Return the lines that run from the line containing "BUS11 | Projected: 2.480 -> 2.478" through the end of the entries, both ends included. Leave out all pictures.

===== Material provided =====

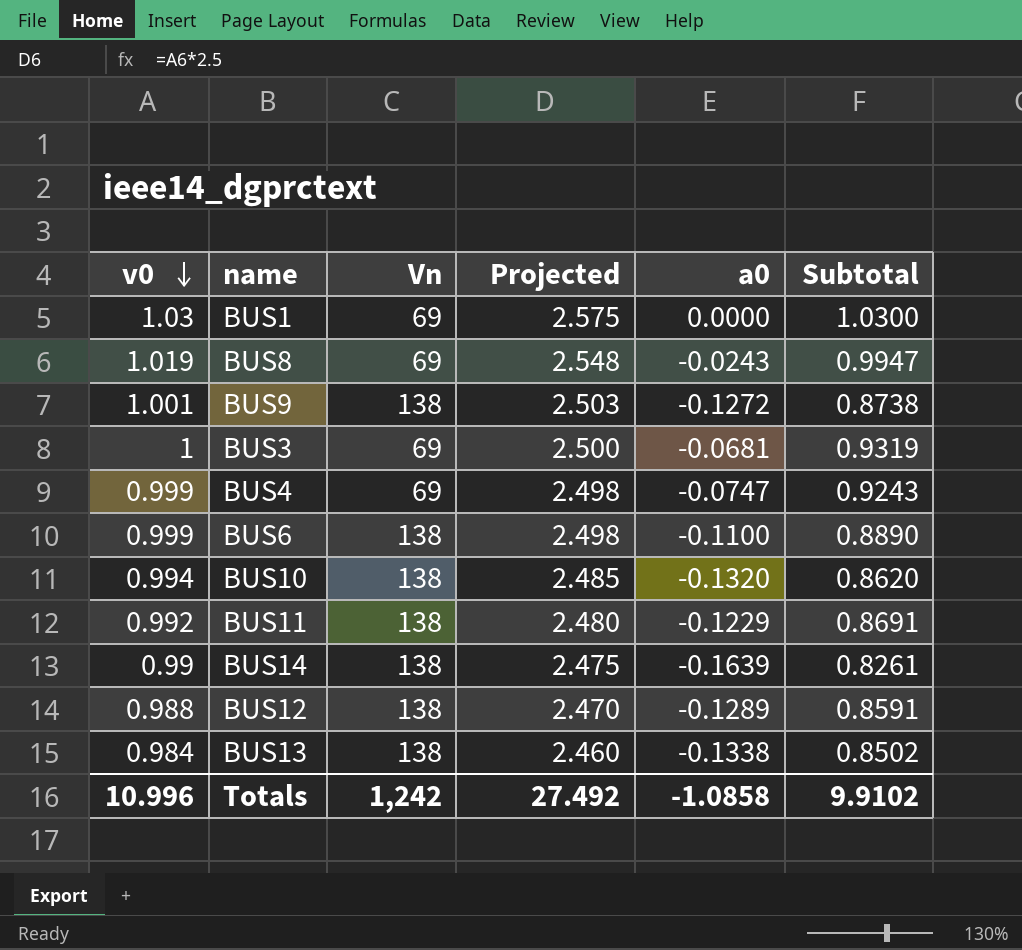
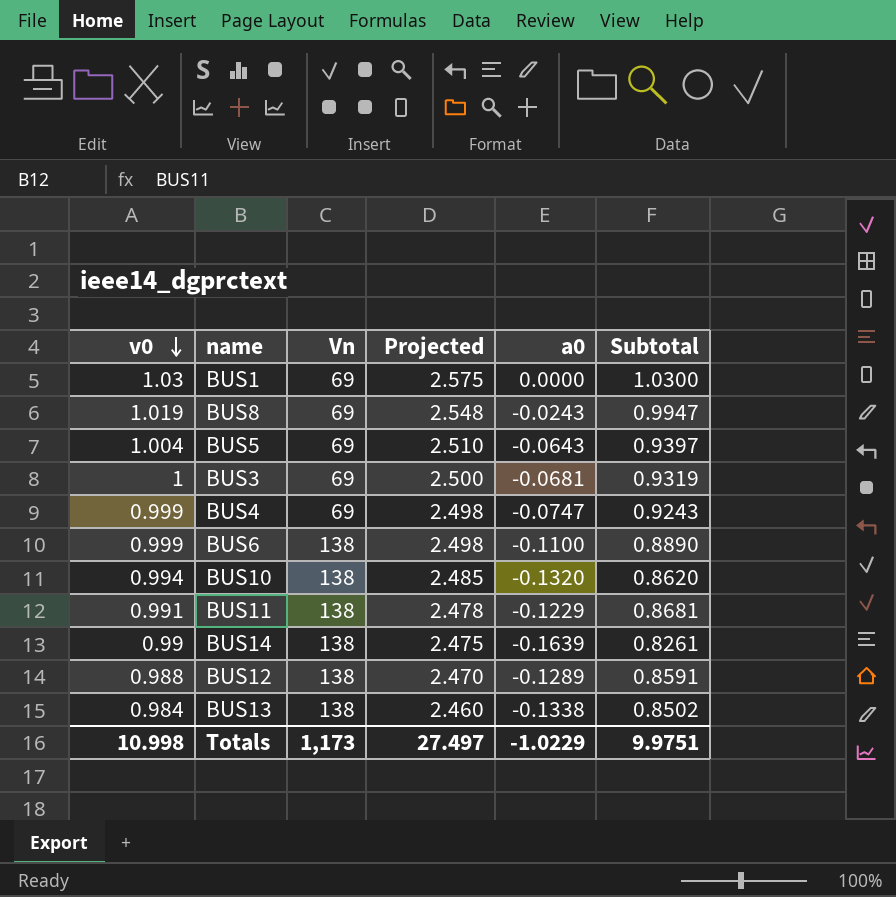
row BUS9: 1.001 | 138 | 2.503 | -0.1272 | 0.8738 -> none
row BUS5: none -> 1.004 | 69 | 2.510 | -0.0643 | 0.9397
BUS11 | v0: 0.992 -> 0.991
BUS11 | Projected: 2.480 -> 2.478
BUS11 | Subtotal: 0.8691 -> 0.8681
Totals | v0: 10.996 -> 10.998
Totals | Vn: 1,242 -> 1,173
Totals | Projected: 27.492 -> 27.497
Totals | a0: -1.0858 -> -1.0229
Totals | Subtotal: 9.9102 -> 9.9751

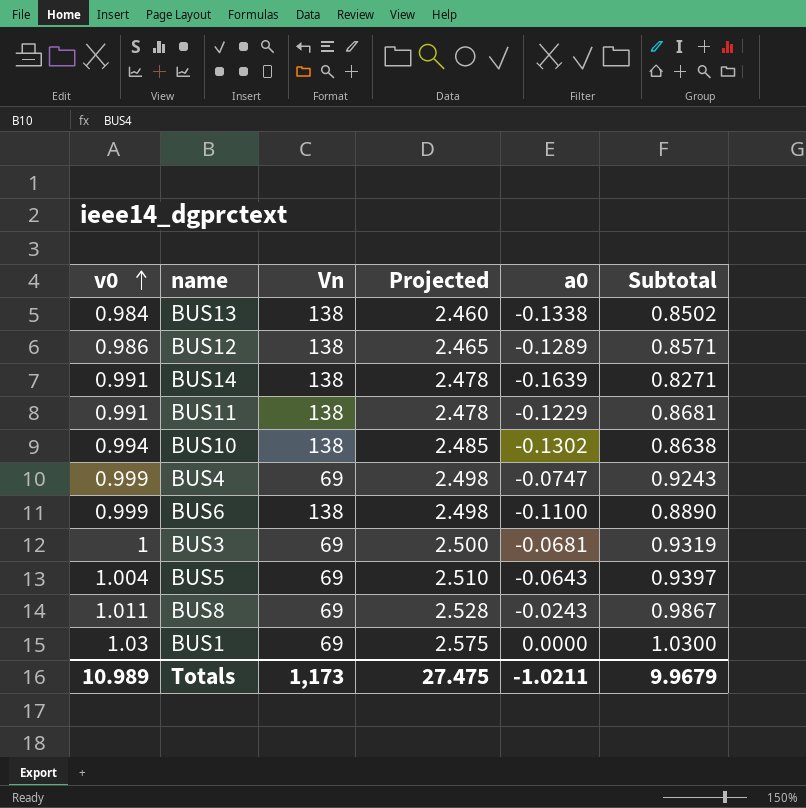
row order: v0 descending -> v0 ascending
BUS12 | v0: 0.988 -> 0.986
BUS12 | Projected: 2.470 -> 2.465
BUS12 | Subtotal: 0.8591 -> 0.8571
BUS14 | v0: 0.99 -> 0.991
BUS14 | Projected: 2.475 -> 2.478
BUS14 | Subtotal: 0.8261 -> 0.8271
BUS10 | a0: -0.1320 -> -0.1302
BUS10 | Subtotal: 0.8620 -> 0.8638
BUS8 | v0: 1.019 -> 1.011
BUS8 | Projected: 2.548 -> 2.528
BUS8 | Subtotal: 0.9947 -> 0.9867
Totals | v0: 10.998 -> 10.989
Totals | Projected: 27.497 -> 27.475
Totals | a0: -1.0229 -> -1.0211
Totals | Subtotal: 9.9751 -> 9.9679

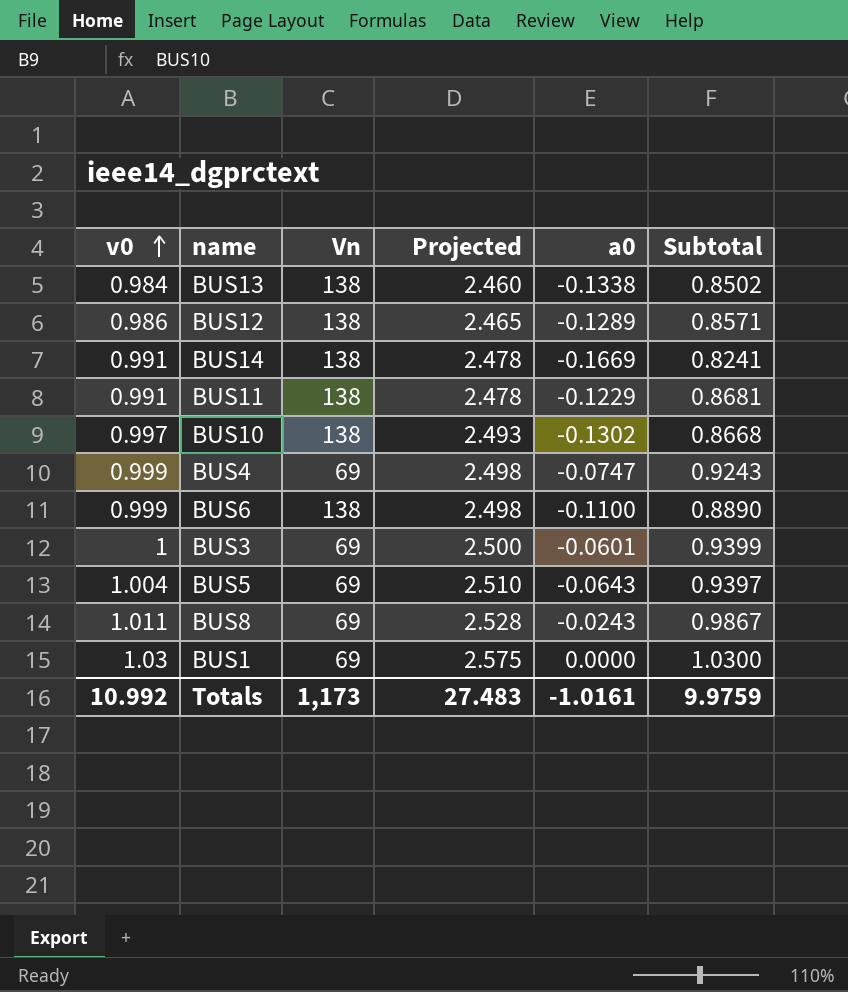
BUS14 | a0: -0.1639 -> -0.1669
BUS14 | Subtotal: 0.8271 -> 0.8241
BUS10 | v0: 0.994 -> 0.997
BUS10 | Projected: 2.485 -> 2.493
BUS10 | Subtotal: 0.8638 -> 0.8668
BUS3 | a0: -0.0681 -> -0.0601
BUS3 | Subtotal: 0.9319 -> 0.9399
Totals | v0: 10.989 -> 10.992
Totals | Projected: 27.475 -> 27.483
Totals | a0: -1.0211 -> -1.0161
Totals | Subtotal: 9.9679 -> 9.9759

=====

* **Task response**
BUS11 | Projected: 2.480 -> 2.478
BUS11 | Subtotal: 0.8691 -> 0.8681
Totals | v0: 10.996 -> 10.998
Totals | Vn: 1,242 -> 1,173
Totals | Projected: 27.492 -> 27.497
Totals | a0: -1.0858 -> -1.0229
Totals | Subtotal: 9.9102 -> 9.9751

row order: v0 descending -> v0 ascending
BUS12 | v0: 0.988 -> 0.986
BUS12 | Projected: 2.470 -> 2.465
BUS12 | Subtotal: 0.8591 -> 0.8571
BUS14 | v0: 0.99 -> 0.991
BUS14 | Projected: 2.475 -> 2.478
BUS14 | Subtotal: 0.8261 -> 0.8271
BUS10 | a0: -0.1320 -> -0.1302
BUS10 | Subtotal: 0.8620 -> 0.8638
BUS8 | v0: 1.019 -> 1.011
BUS8 | Projected: 2.548 -> 2.528
BUS8 | Subtotal: 0.9947 -> 0.9867
Totals | v0: 10.998 -> 10.989
Totals | Projected: 27.497 -> 27.475
Totals | a0: -1.0229 -> -1.0211
Totals | Subtotal: 9.9751 -> 9.9679

BUS14 | a0: -0.1639 -> -0.1669
BUS14 | Subtotal: 0.8271 -> 0.8241
BUS10 | v0: 0.994 -> 0.997
BUS10 | Projected: 2.485 -> 2.493
BUS10 | Subtotal: 0.8638 -> 0.8668
BUS3 | a0: -0.0681 -> -0.0601
BUS3 | Subtotal: 0.9319 -> 0.9399
Totals | v0: 10.989 -> 10.992
Totals | Projected: 27.475 -> 27.483
Totals | a0: -1.0211 -> -1.0161
Totals | Subtotal: 9.9679 -> 9.9759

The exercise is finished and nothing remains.